Отдельно от общих нар стоял топчан, и лежащий на нем человек был привязан к топчану веревками. Только благодаря веревкам он мог лежать на топчане, – с такой силой били, трясли и крутили его конвульсии. Стоило лишь развязать веревки, и человек скатился бы на пол. Однако он спал. Он мог еще спать в таком состоянии, и это поражало всего более.
Вид спящего был отвратителен: из открытого рта вытекала слюна на бороду, распухший язык, как видно, не помещавшийся во рту, торчал меж распухших беззубых десен, зловонное дыхание отравляло воздух, мокрое от пота и от слюны лицо казалось зеленым под жалким светом, а Может быть, и в самом деле было зеленым. Базиль смотрел на это трясущееся, но словно бы неживое лицо, как на шевелящееся само собой гнилое мясо, распираемое червями, – казалось, вот-вот из отверстого рта выползут черви.
На несколько секунд дрожь затихала, затем начинала снова и снова подбрасывать тело.
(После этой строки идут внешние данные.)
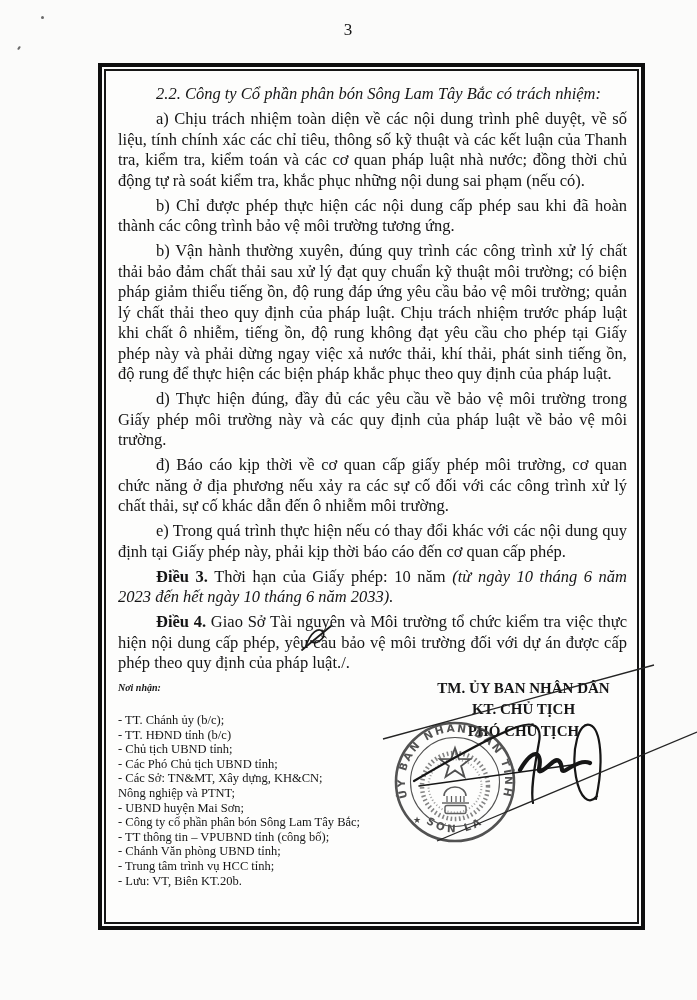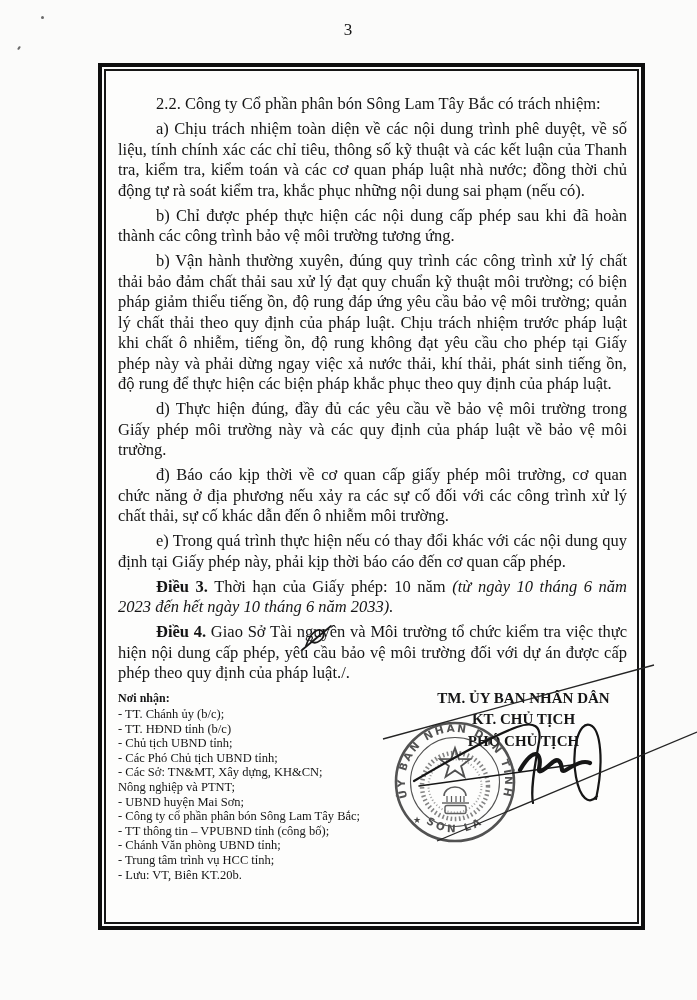"2.2. Công ty Cổ phần" .para:first-child { font-style: none -> italic; margin-top: 18px -> 8px }
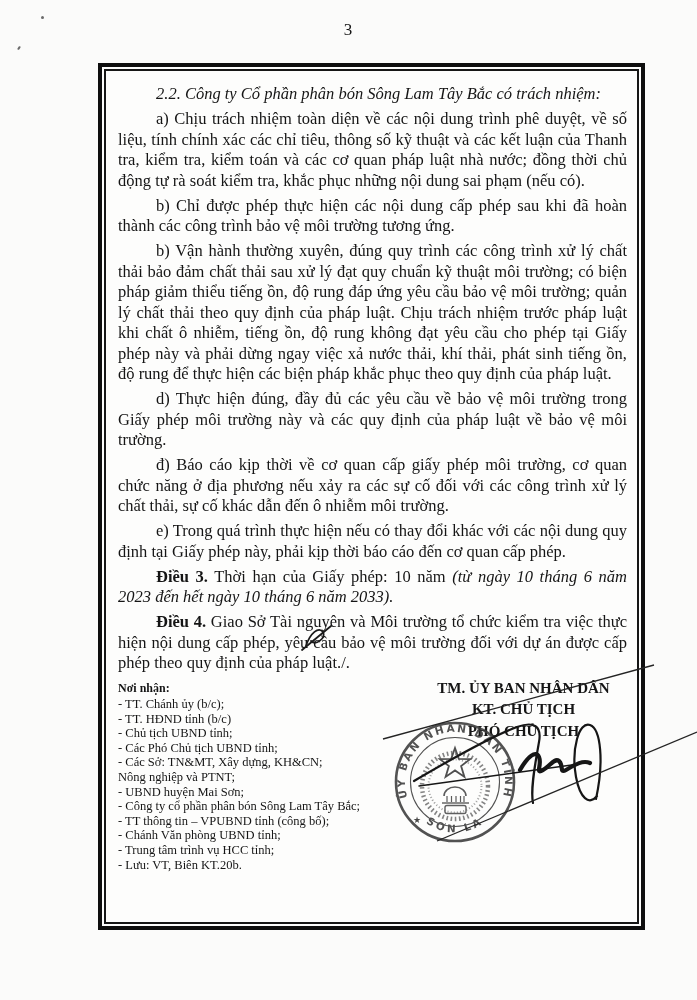"Nơi nhận:" .rec-heading { font-size: 12px -> 10px; font-style: none -> italic; margin-bottom: 2px -> 18px }
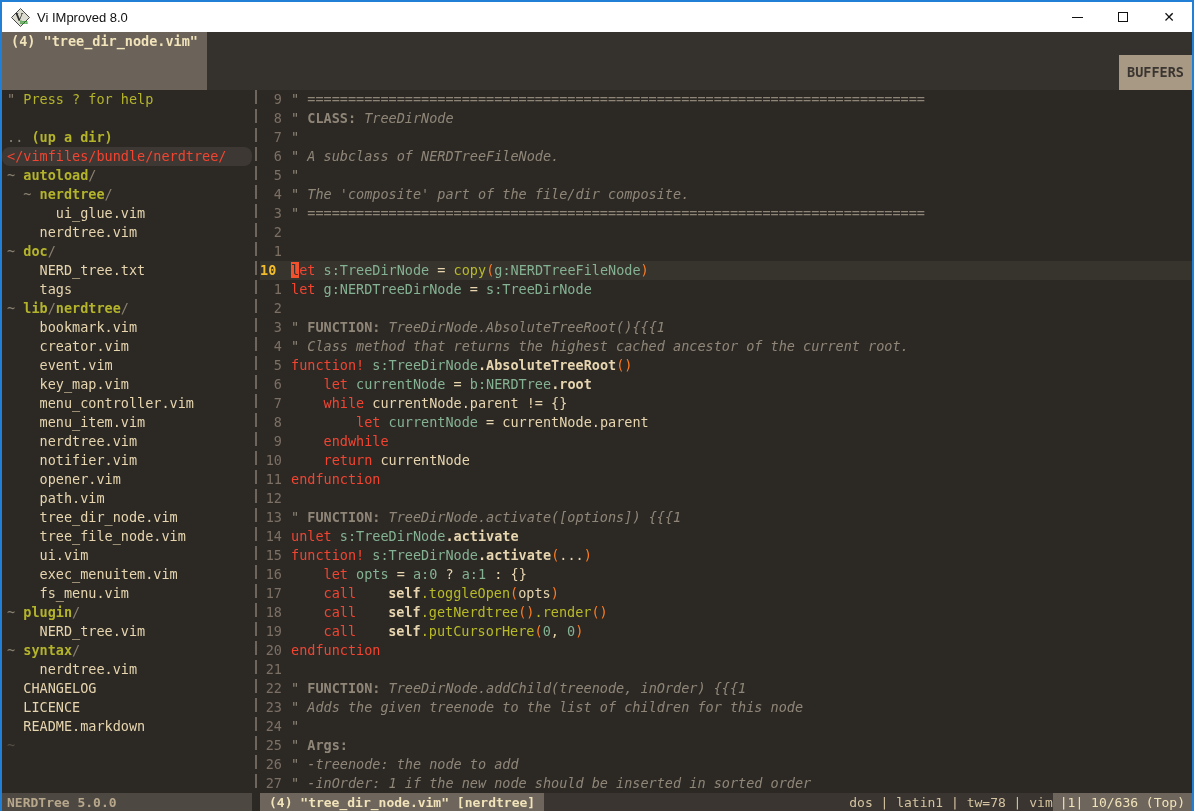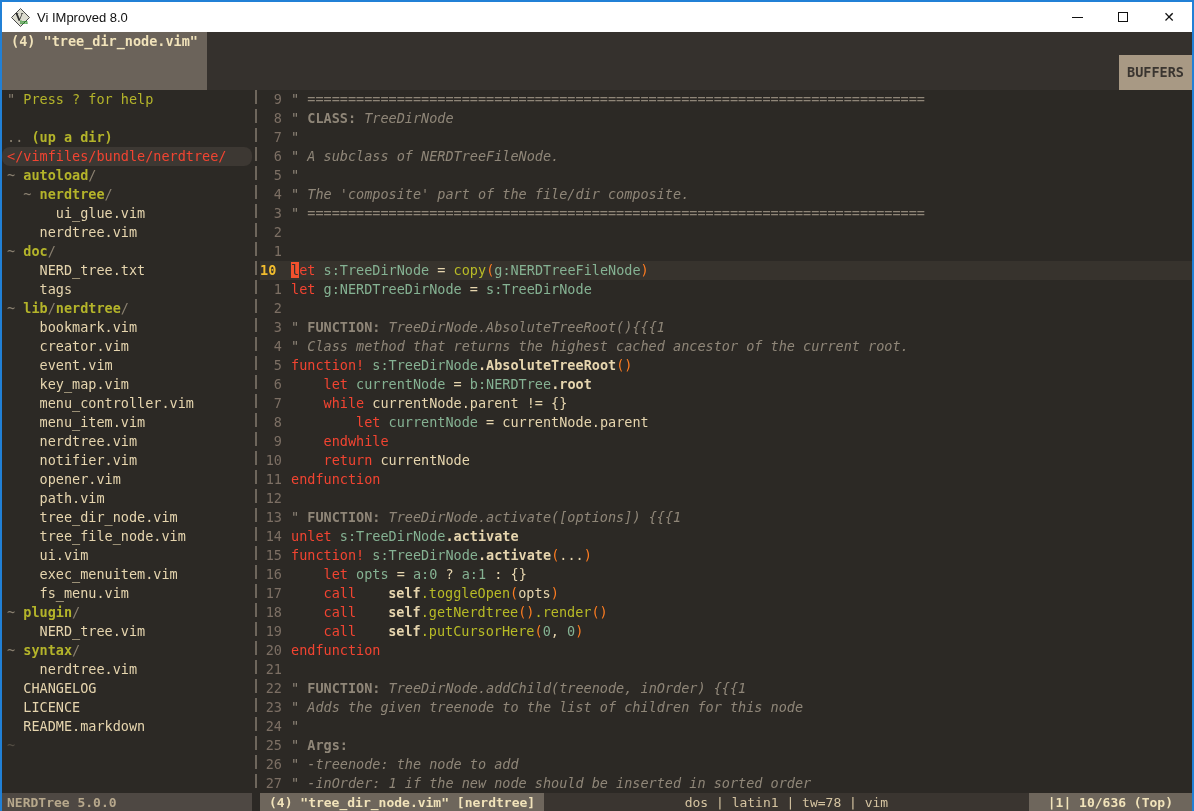"dos" .st-mid { justify-content: center -> flex-end }
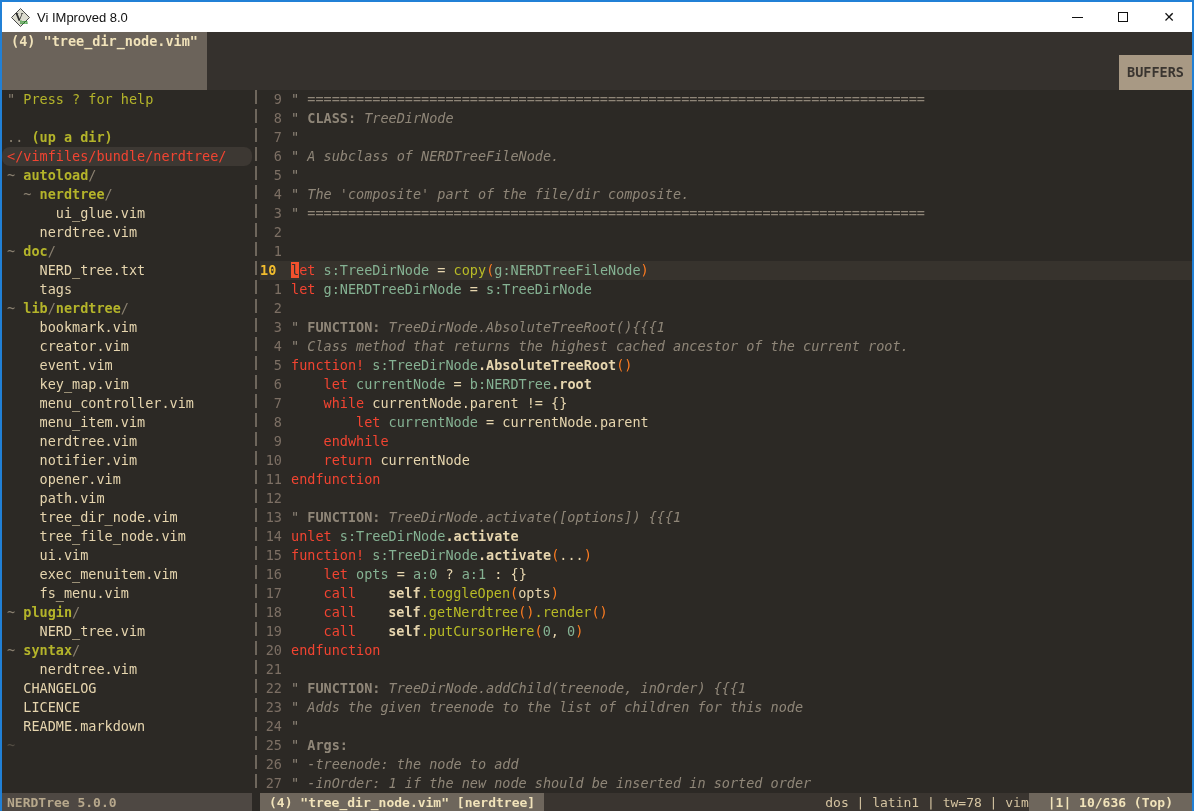"|1| 10/636 (Top)" .st-pos { font-weight: bold -> normal; padding: 0 19px -> 0 7px }
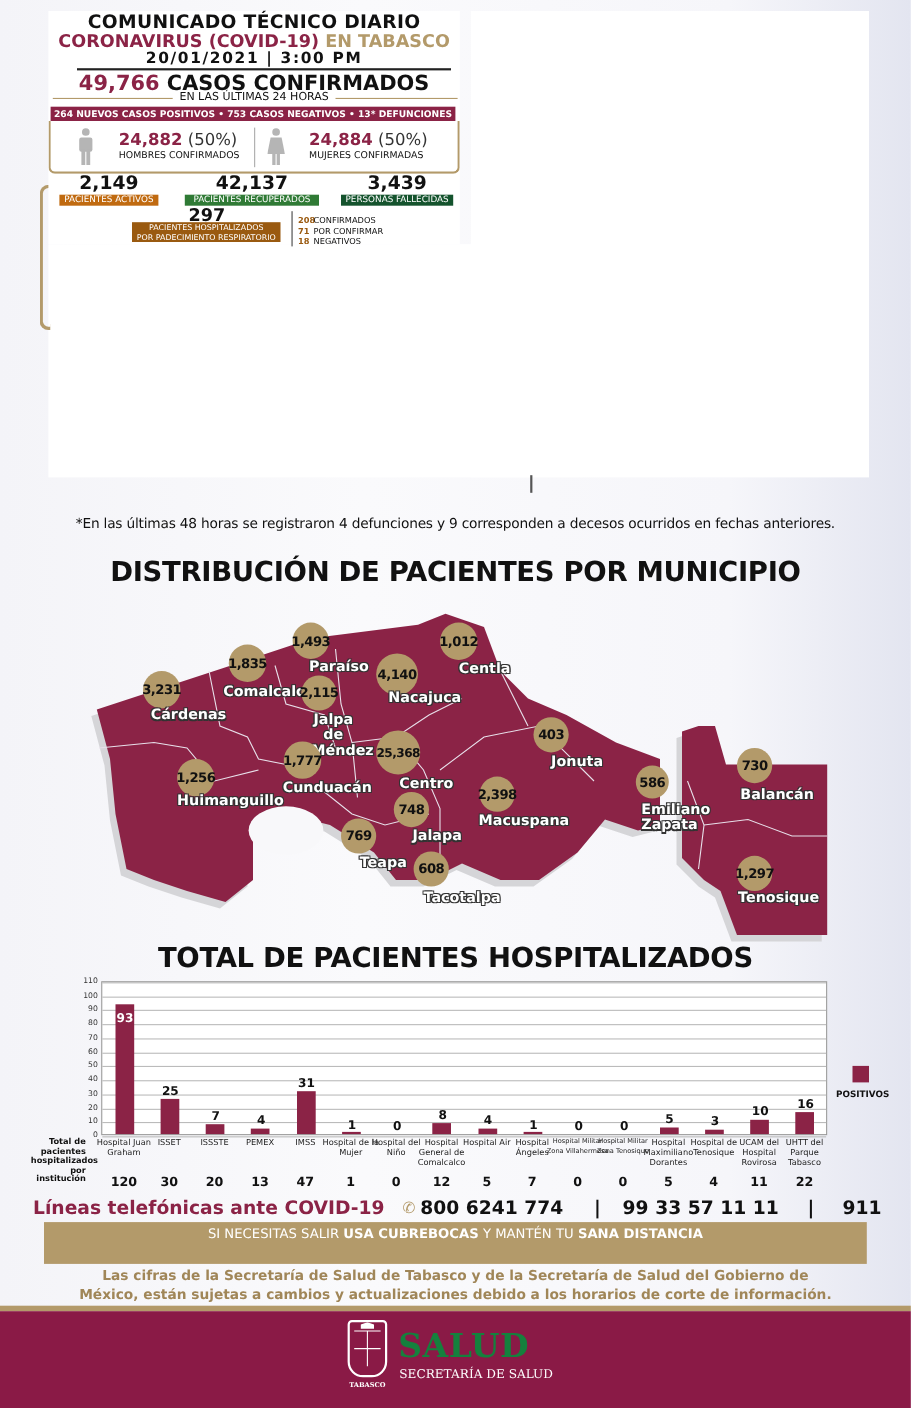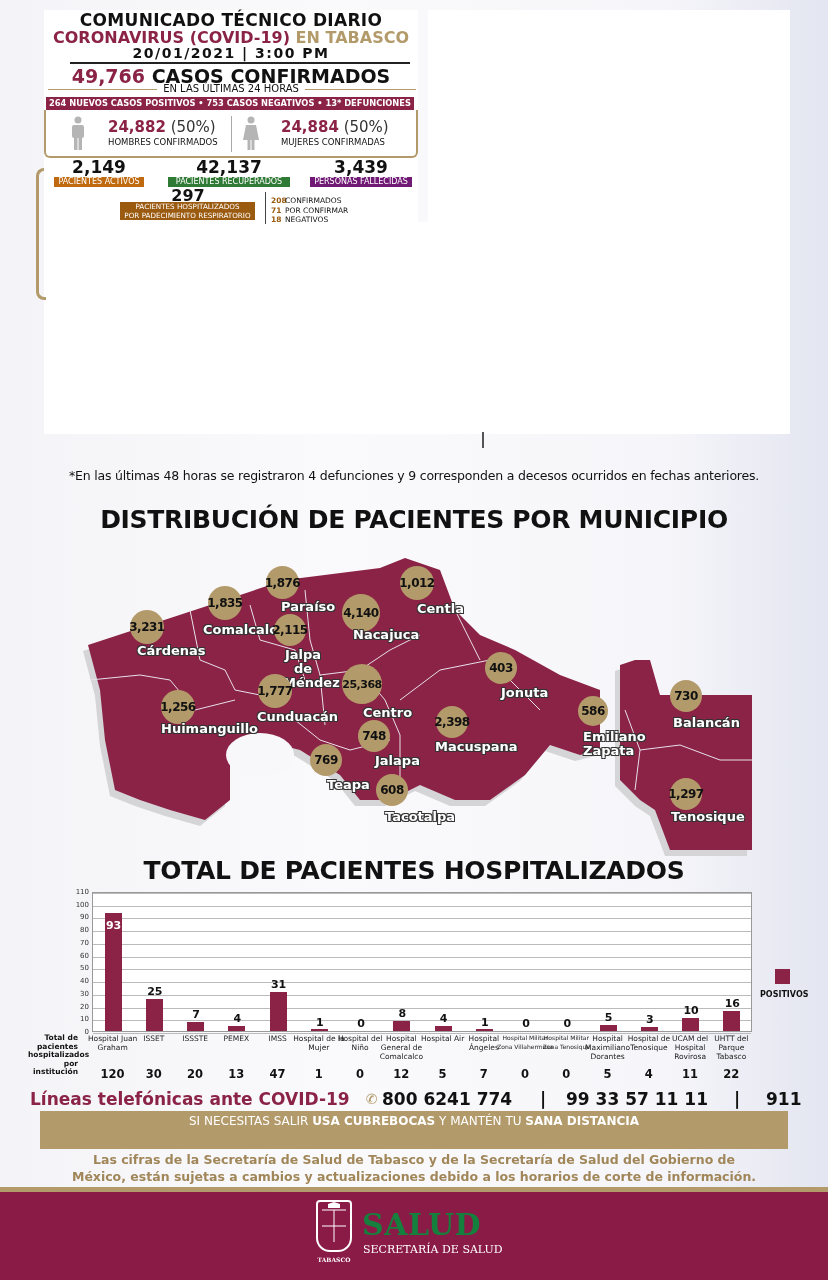"PERSONAS FALLECIDAS" div.stat-lbl { background: #701a75 -> #14532d }
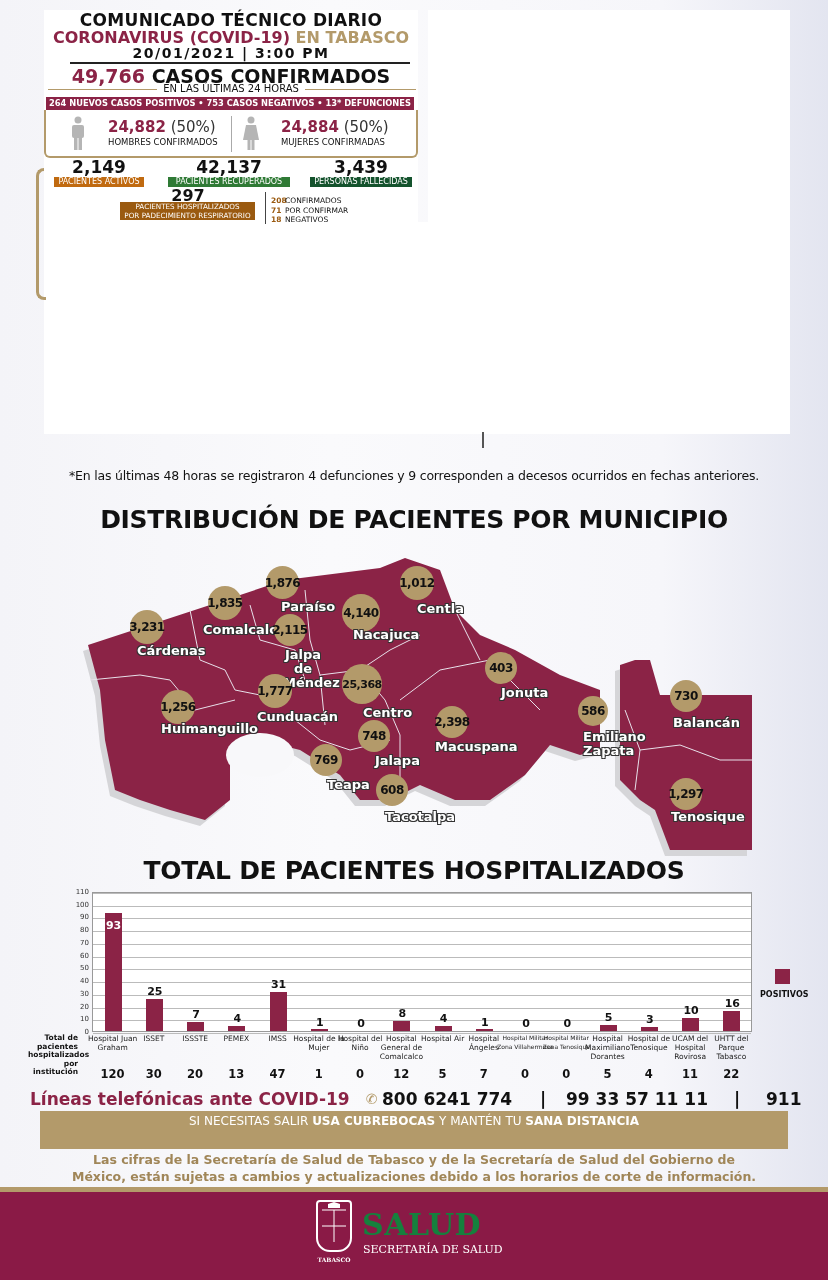"1,876" div.bubble { text: 1,876 -> 1,493 }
Веревка врезывалась в напрягшийся живот, голова и пятки стучали по топчану, а человек продолжал спать, и это было самое страшное: это значило, что такие припадки бывают с ним еженощно, утомление же от дня превозмогает все, и он спит, обезопасив себя лишь от падения. С каким чувством он должен с вечера привязывать самого себя веревкой?..
Базиля мутило, он больше не мог стоять над больным, этот ужасный смрад, этот распухший и высунувшийся, как у повешенного, язык дразнили его любопытство. Ах, зачем он остановился в проклятом углу? Базиль начинал сознавать, что припадочный и те, что плевались рядом за ужином, ели, не жуя, выставляя дурные десны, больны одной и той же болезнью и болезнь эта происходит от одного и того же.
От чего?
Мучаясь пол у сознанием, полудогадкой, Базиль сам начинал дрожать от предчувствия чего-то ужасного, еще более ужасного, чем увиденное в углу. Он брел по проходу меж нарами, вглядываясь в спящих, тайно желая, чтобы хоть один из них пробудился в эту минуту и рассказал, объяснил Базилю, что здесь такое творится. Но все спали. Многие дрожали во сне, не так буйно, как тот, но все же дрожали заметною дрожью (не от холода – в бараке было жарко), стало быть, тоже были больны.
Базиль начинал понимать. Пока он шел до своего места на нарах, полусознание в нем успело созреть, превратиться в прямую догадку, но он все шел, давно уже пройдя мимо своего места, шел и все обманывал себя – будто еще не догадался. Ему было стыдно и страшно.
Стыдно своего невежества: он слыхал раньше, что существуют какие-то вредные, ядовитые производства, но до сих пор не имел о них ясного представления; забыв химию, он и не подозревал об отравляющем действии ртути. Ему было страшно потому, что он понял сейчас, куда он попал и на что обречен, обречен,как и все эти спящие. Когда Базиль понял, что от себя ему больше не скрыть горькой правды, он тихо вернулся к своему месту на нарах, смирно улегся на спину и твердо решил поразмыслить о том, как спасти себя. Ясно было одно: следует уходить с завода. Куда? Об этом как раз и нужно было подумать. Но Базиль не мог думать. Он, в свои тридцать два года решивший во что бы то ни стало построить блистательную карьеру, перевернулся ничком на грязных и жестких нарах, вздохнул раз-другой и заплакал.
Он заплакал не оттого, что он был обречен на болезни, на раннюю смерть, как все эти спящие, – просто он ощутил себя одиноким.